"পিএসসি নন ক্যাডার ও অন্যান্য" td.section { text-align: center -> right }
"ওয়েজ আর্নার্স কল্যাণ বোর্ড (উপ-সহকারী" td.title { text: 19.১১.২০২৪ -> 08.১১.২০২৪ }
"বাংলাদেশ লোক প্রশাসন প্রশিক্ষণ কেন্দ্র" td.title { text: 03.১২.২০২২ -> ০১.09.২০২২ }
* * *
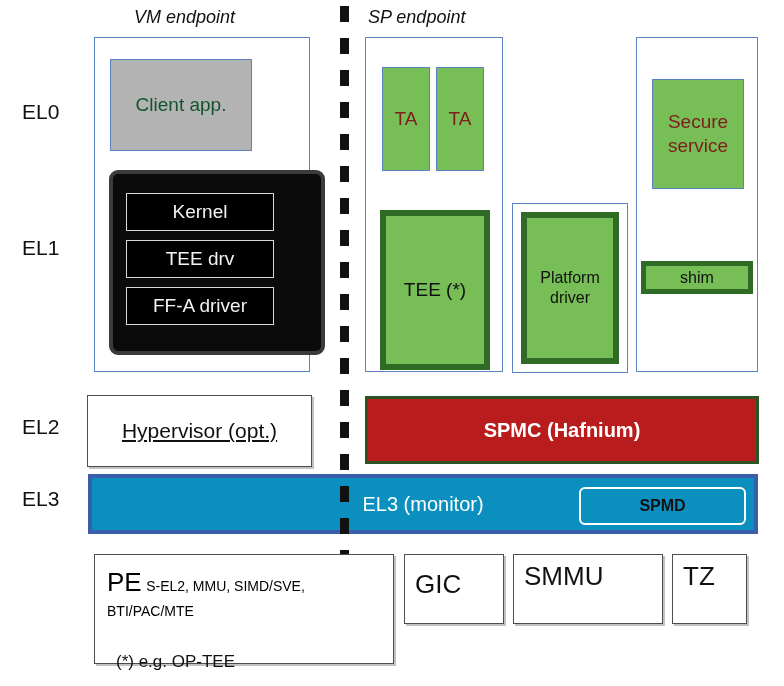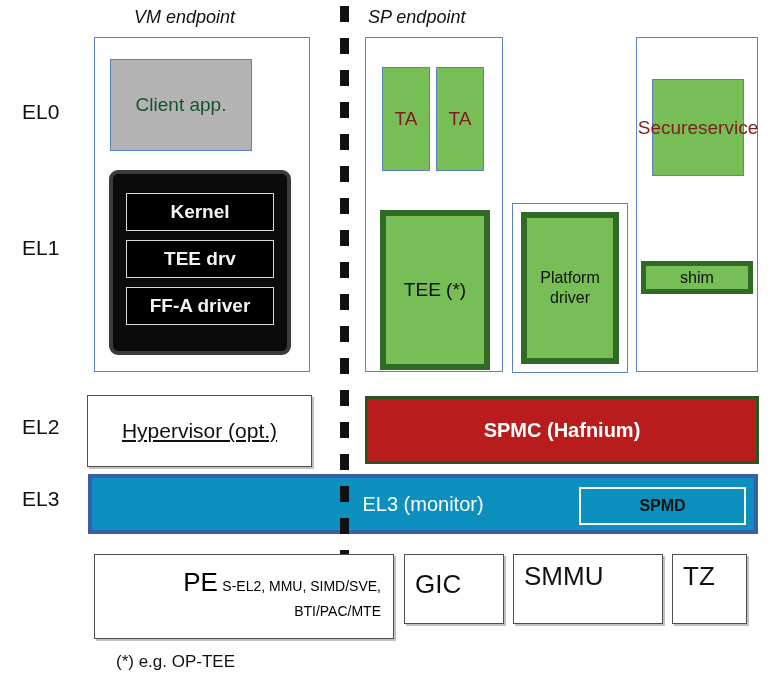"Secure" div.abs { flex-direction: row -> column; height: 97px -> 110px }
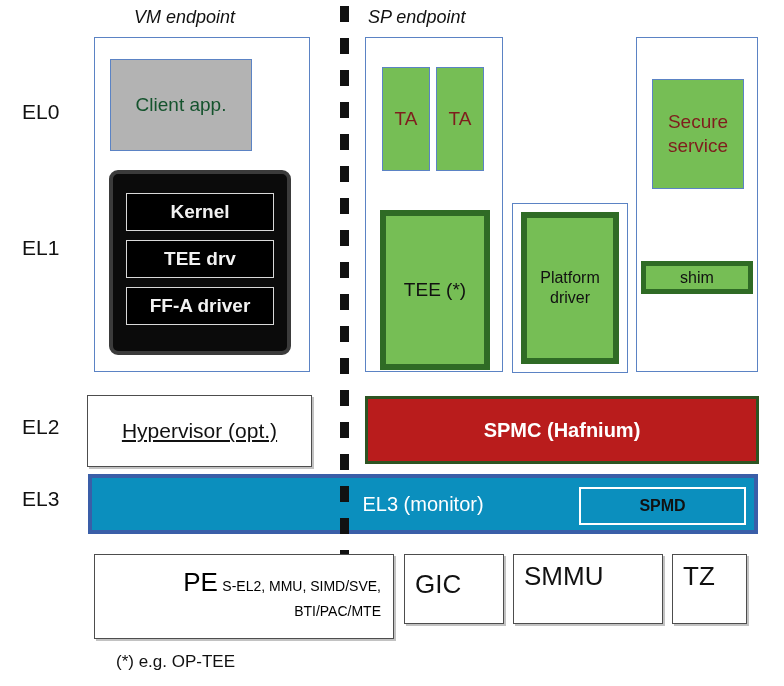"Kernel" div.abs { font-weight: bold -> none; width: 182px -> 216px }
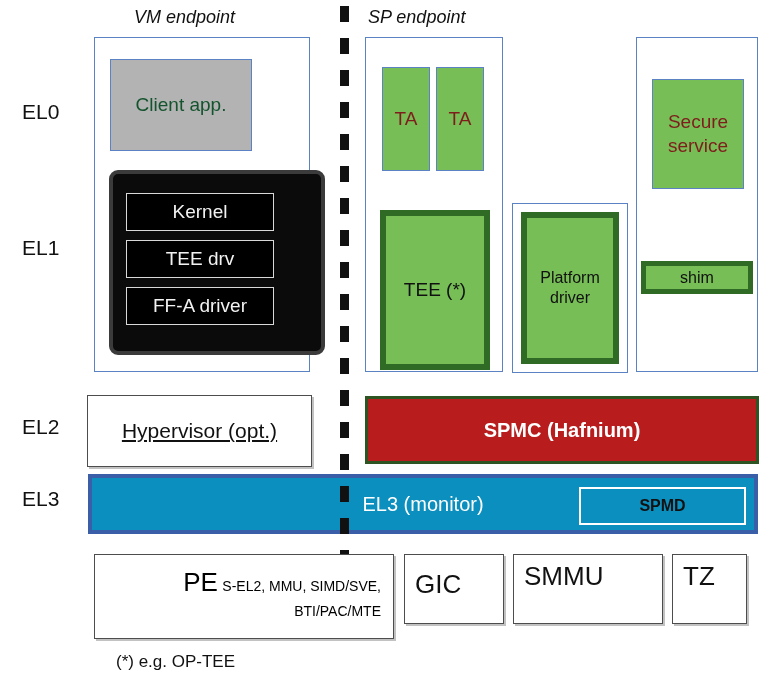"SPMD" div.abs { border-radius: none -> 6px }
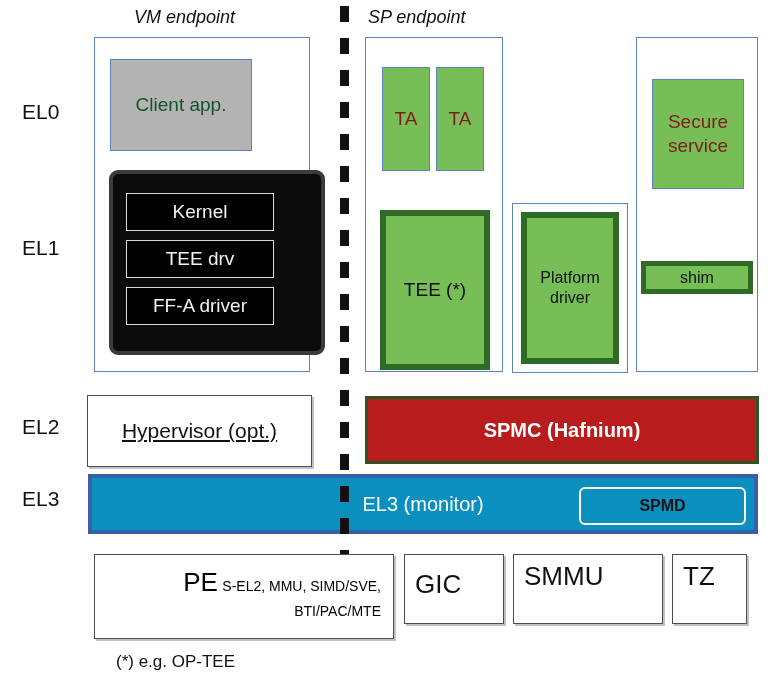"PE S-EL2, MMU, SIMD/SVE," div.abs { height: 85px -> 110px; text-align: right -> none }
---
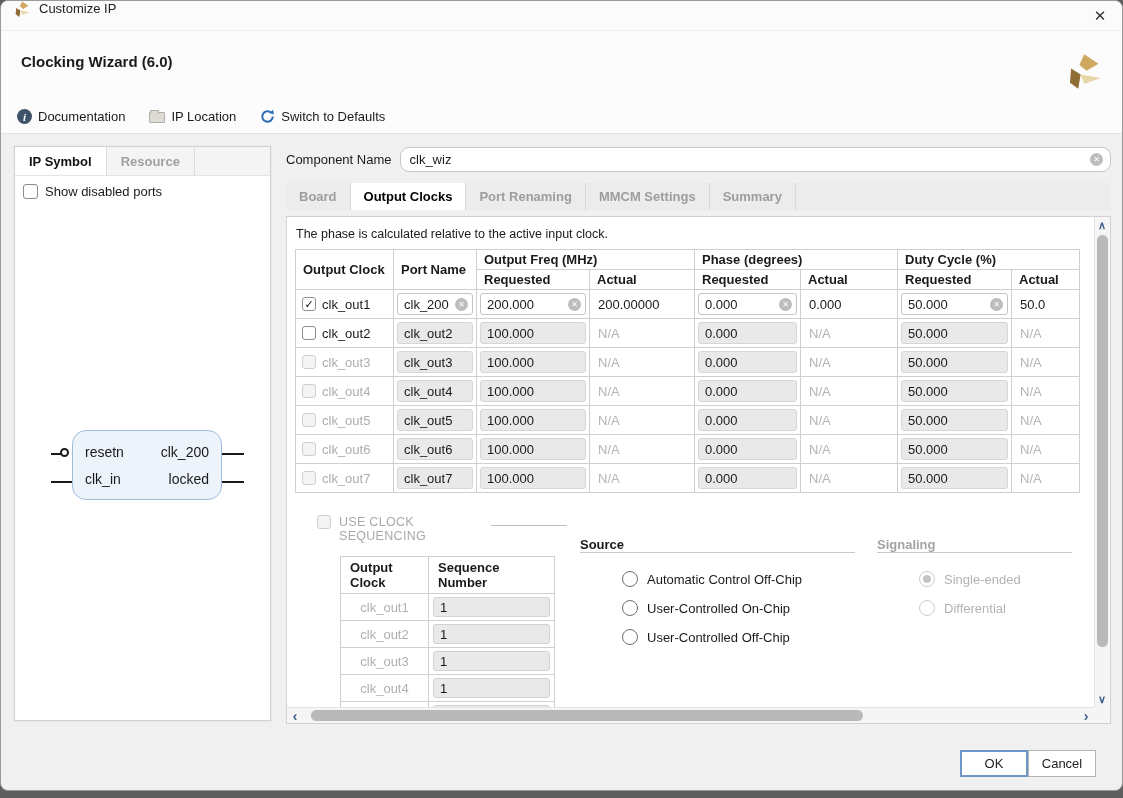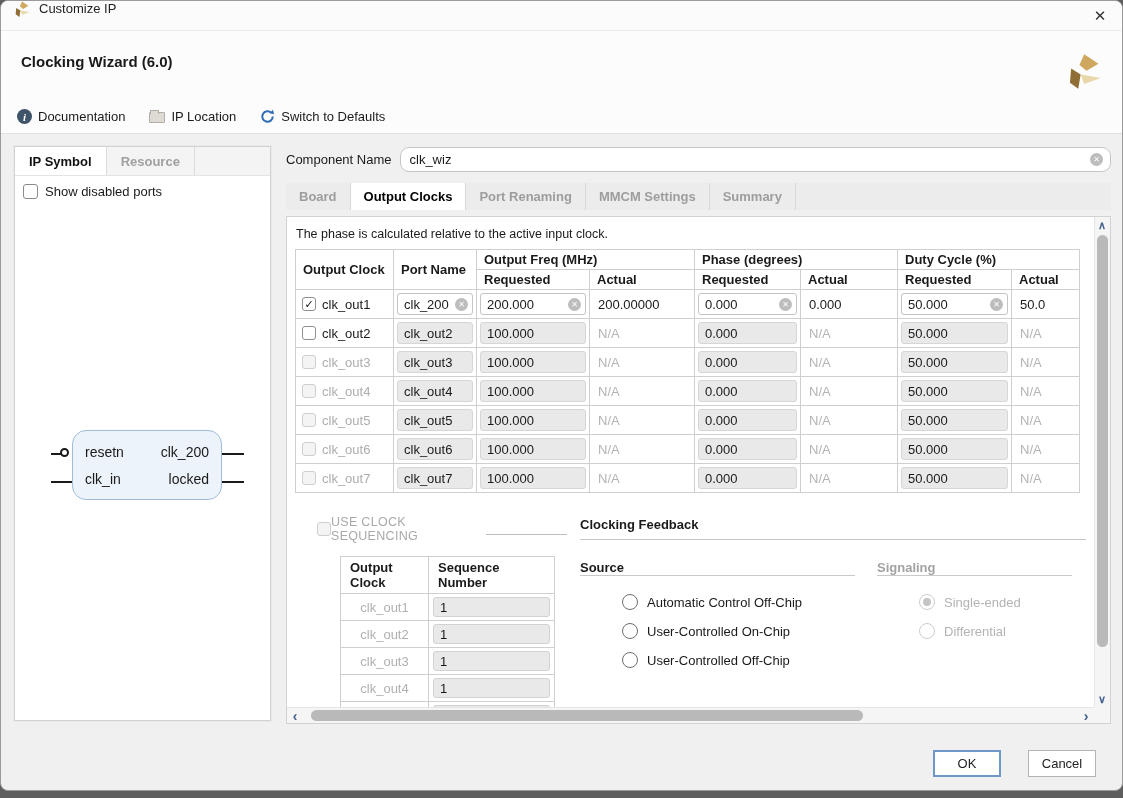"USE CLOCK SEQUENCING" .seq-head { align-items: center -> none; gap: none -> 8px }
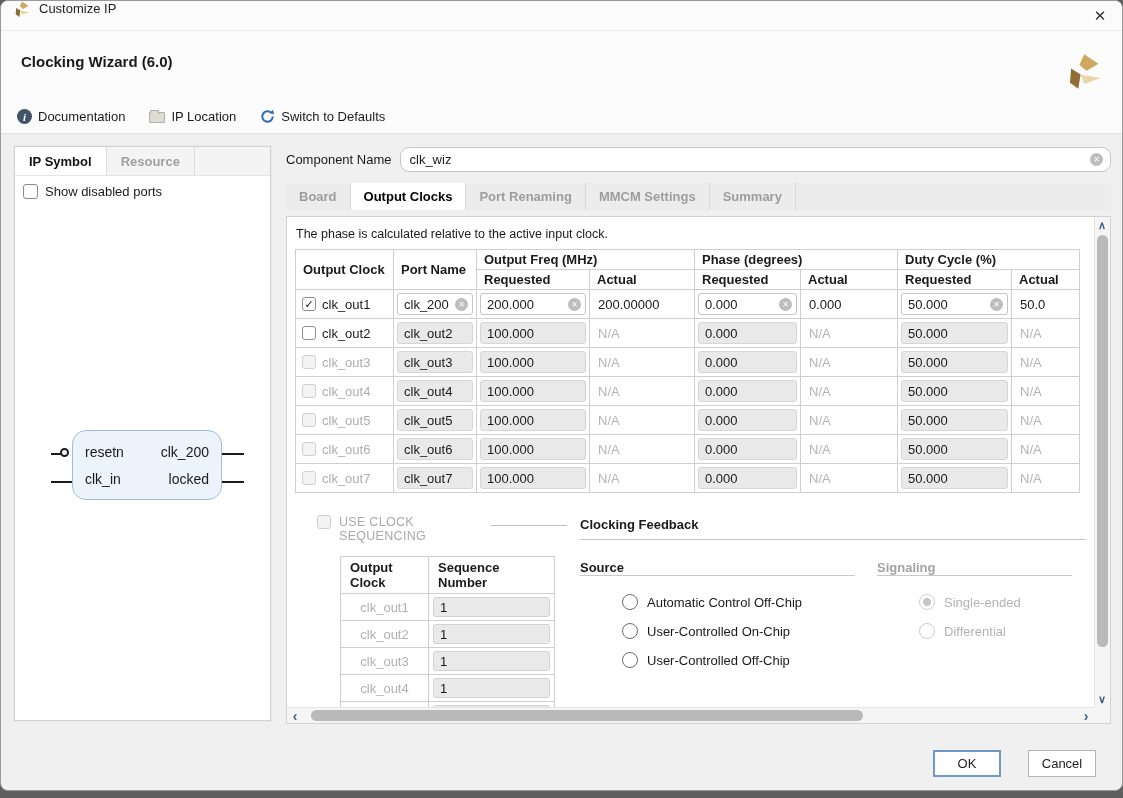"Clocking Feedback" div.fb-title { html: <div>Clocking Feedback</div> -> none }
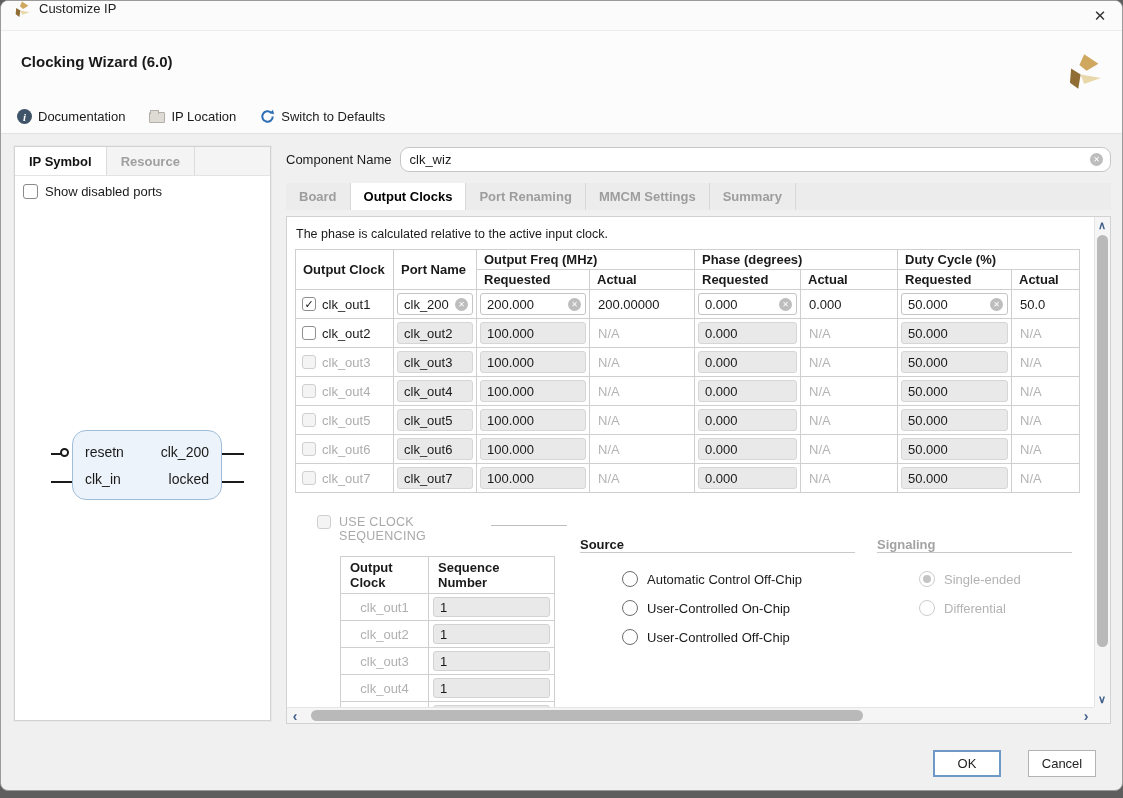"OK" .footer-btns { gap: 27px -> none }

• _AIM OF THE TASK_:
All lines above starting at the one with "flex-direction: row ->" and ending at the one with "height: 85px ->", inclusive, are to be printed again exactly, with the pictures left out.

• _EXERCISE OUTPUT_:
"Secure" div.abs { flex-direction: row -> column; height: 97px -> 110px }
"Kernel" div.abs { font-weight: bold -> none; width: 182px -> 216px }
"SPMD" div.abs { border-radius: none -> 6px }
"PE S-EL2, MMU, SIMD/SVE," div.abs { height: 85px -> 110px; text-align: right -> none }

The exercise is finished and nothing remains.